I like the Lightning DS app, it looks great and has excellent interfaces with the Qobuz and Tidal streaming services, that said the option to try Tidal Connect was interesting and the ability of the native app to predict the names of artists of tracks you are looking for is a bonus. You can search using just one part of a name in Lightning but it needs to be a unique part to work well. With Tidal’s high res tracks that are encoded in MQA the Aries G1.1 hands over decoding to the partnering DAC, Auralic are not big fans of the format, but this didn’t stop the better examples shining. It’s perhaps worth mentioning that all Auralic streamers upsample to 32-bit by default, this is revealed on the playback screen of the app and clearly helps the end result to be as strong and realistic as it is, this thanks to great dynamics and powerful bass that always remains in control. These qualities are clear when comparing the USB output of my Melco N10 music library with the same signal sent through ethernet to the Aries, the extra substance and focus that the Auralic’s increased detail resolution bring to the party makes for a much more complete picture of every piece of music it plays.

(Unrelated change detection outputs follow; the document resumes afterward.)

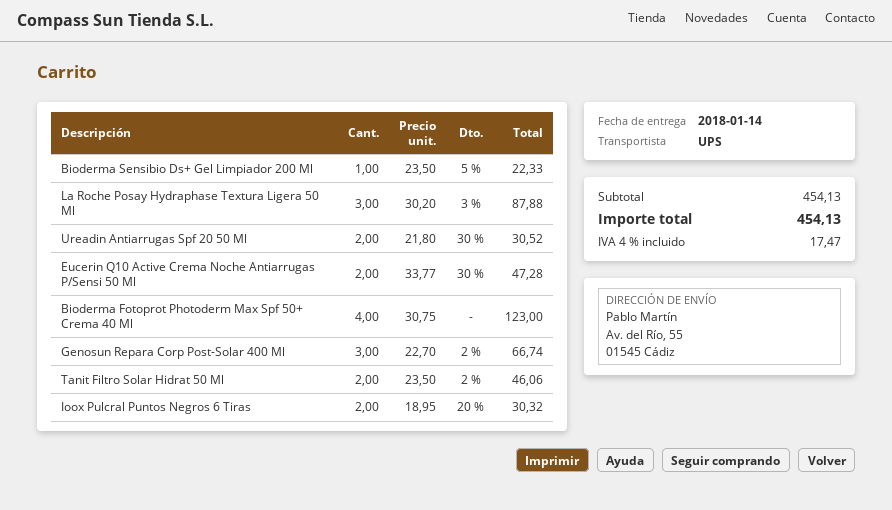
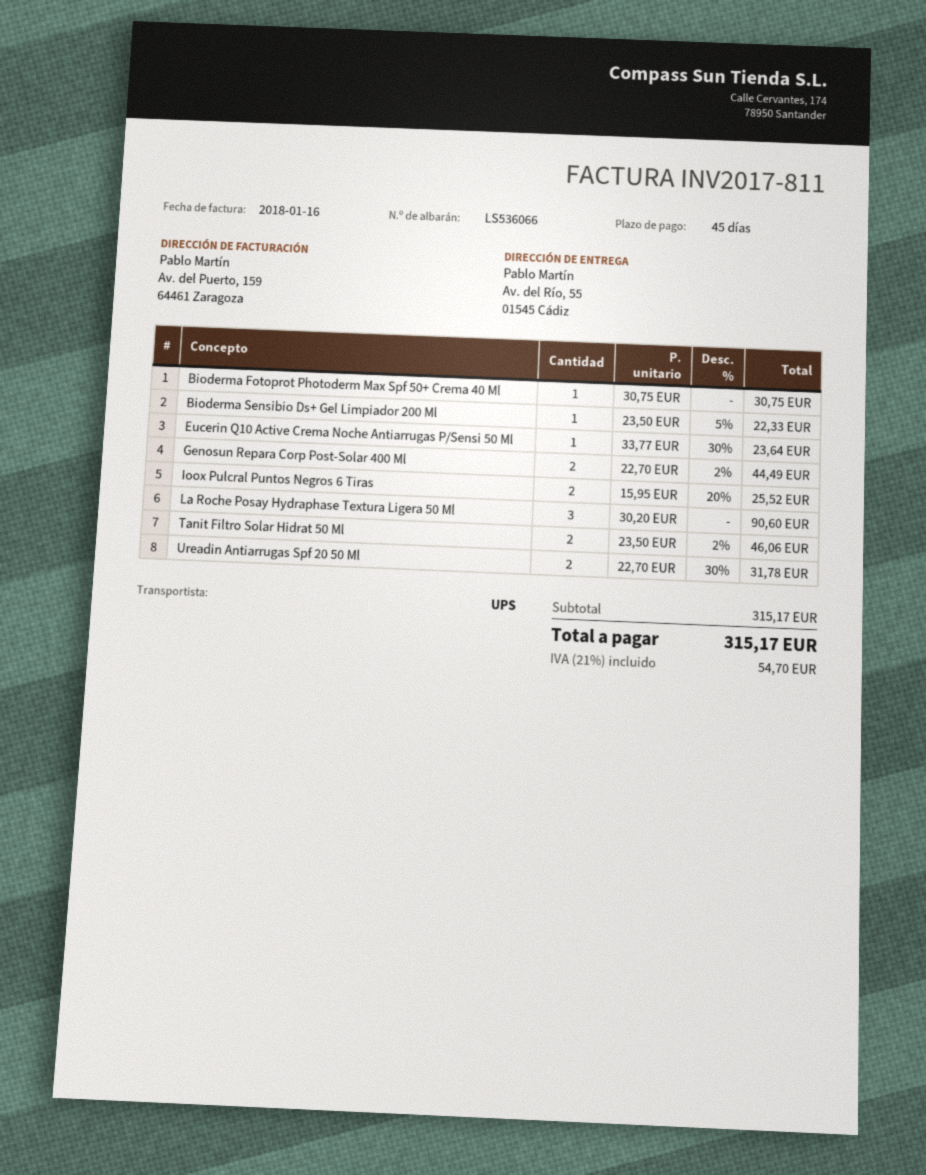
La Roche Posay Hydraphase Textura Ligera 50 Ml: 3 x 30.20 - 3% = 87.88 -> 3 x 30.20 = 90.60
Ureadin Antiarrugas Spf 20 50 Ml: 2 x 21.80 - 30% = 30.52 -> 2 x 22.70 - 30% = 31.78
Eucerin Q10 Active Crema Noche Antiarrugas P/Sensi 50 Ml: 2 x 33.77 - 30% = 47.28 -> 1 x 33.77 - 30% = 23.64
Bioderma Fotoprot Photoderm Max Spf 50+ Crema 40 Ml: 4 x 30.75 = 123.00 -> 1 x 30.75 = 30.75
Genosun Repara Corp Post-Solar 400 Ml: 3 x 22.70 - 2% = 66.74 -> 2 x 22.70 - 2% = 44.49
Ioox Pulcral Puntos Negros 6 Tiras: 2 x 18.95 - 20% = 30.32 -> 2 x 15.95 - 20% = 25.52
subtotal: 454.13 -> 315.17
tax: 4% = 17.47 -> 21% = 54.70
total: 454.13 -> 315.17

The Aries G1.1 maintains Auralic’s position as a serious competitor in the mid price streaming audio stakes, it isn’t inexpensive but will give the alternatives a very good run for their money. The Lightning DS control app alone raises it above the majority. The option of an SSD onboard is one that I would encourage prospective users to take up, it represents a significant saving on standalone drives of a similar quality and takes up no space either. Auralic have done a fine job with this latest addition to the range and anyone looking for a top notch streamer at a sensible price should give it a try.